We stand still a moment, him catching his breath, me taking in this view of the island and the statues at varying heights all over it as I await his answer. Being here is like finding oneself in a city of the dead. Despite the ghoulish atmosphere, the foliage is verdant and lush and that bay is enticing. If the fishing is as good, a family could live here very well.

I try to see beyond the island, staring out into the wavering blue horizon. There’s no sign of the Crocus Isles, though I’m certainly looking in the right direction. Not a tiny lump of land or even a wavering in the line of the sea. Out there somewhere, my people are picking up their lives again. And out there somewhere the gods who stripped them bare and stole their loved ones are living free and easy. I will not forget.

“The very wound is a curse,” Oke says when he gets his breath back. “Power isn’t free. You know this. Think of being queen. Your power is bought with a price. You command the people, yes, but also you are commanded by them. Not by them as individuals, mayhap, but by their needs, by their traditions, by their will. The monarch who bucks all three finds herself fish food in hours.”

I nod. He’s talking sense—though I notice he has not named the god who hurt him. My eyes narrow in suspicion.

“All power works this way. Think of the power of the talented blacksmith. For each piece he crafts, he exchanges a portion of his heart, of his imagination, of the breath of his life, of the strength and energy of his body. A smaller example, perhaps, but it is a thread that runs through all human endeavor.

“So it is with the power of the gods. Each action requires sacrifice. Each binding binds the binder. If one wanted to create a boat from the carcass of a whale, well and good, but perhaps one must live as a whale for as long as one has use of the boat—a sacrifice for a crafting. A pain for a boon. And each one is tuned to the god who wills it—the crafting of verdant things is stronger in the hands of Glorian, for instance, than it would be in the hands of Okeanos.”

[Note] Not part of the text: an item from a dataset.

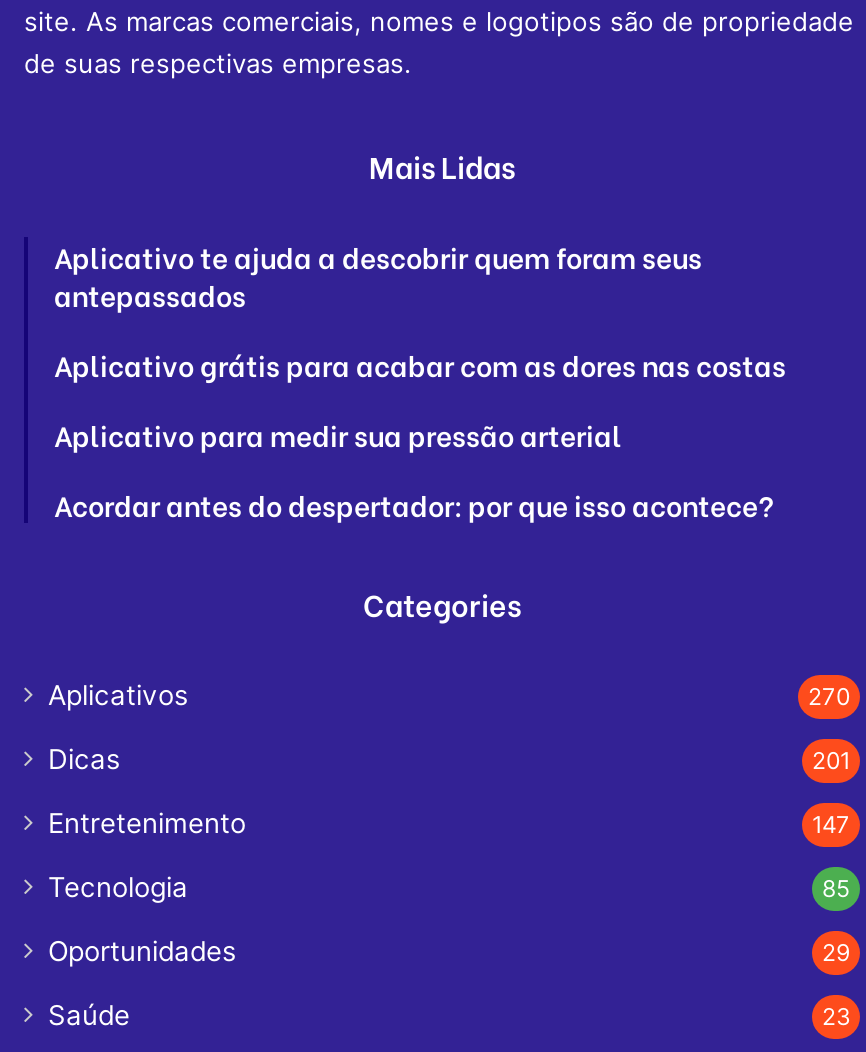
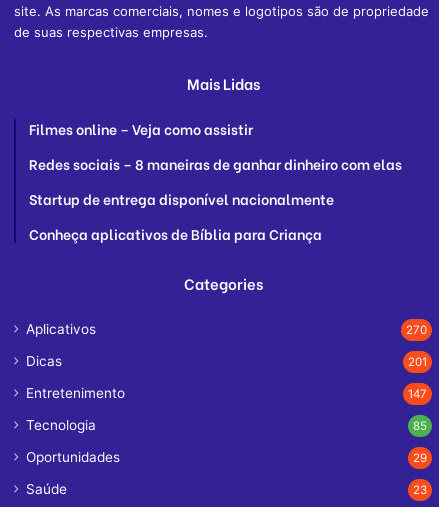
[54,236,702,316] Aplicativo te ajuda a descobrir quem foram seus | antepassados -> [29,118,253,139] Filmes online – Veja como assistir
[54,344,786,386] Aplicativo grátis para acabar com as dores nas costas -> [29,153,402,174] Redes sociais – 8 maneiras de ganhar dinheiro com elas
[54,414,622,456] Aplicativo para medir sua pressão arterial -> [29,188,334,209] Startup de entrega disponível nacionalmente
[54,484,774,526] Acordar antes do despertador: por que isso acontece? -> [29,223,322,244] Conheça aplicativos de Bíblia para Criança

“Theoretically, obviously,” I say when his words trail off, “for you are no god. But how do you know these things? Did your god teach you? Did your cousin?”

I am edging very close to announcing my suspicion outright. For who has not heard of humans favored by the gods as their champion heroes? Who has not heard of their works, both wondrous and terrifying? Though they are rare, the stories are not. I’d be a fool not to see that’s what he is.

He grimaces. “My cousin? He’s taught me a thing or two. And I’ll not soon forget.”

I feel a chill. “He’s not complicit in your wounding, is he? Did he lead an angry god to you?”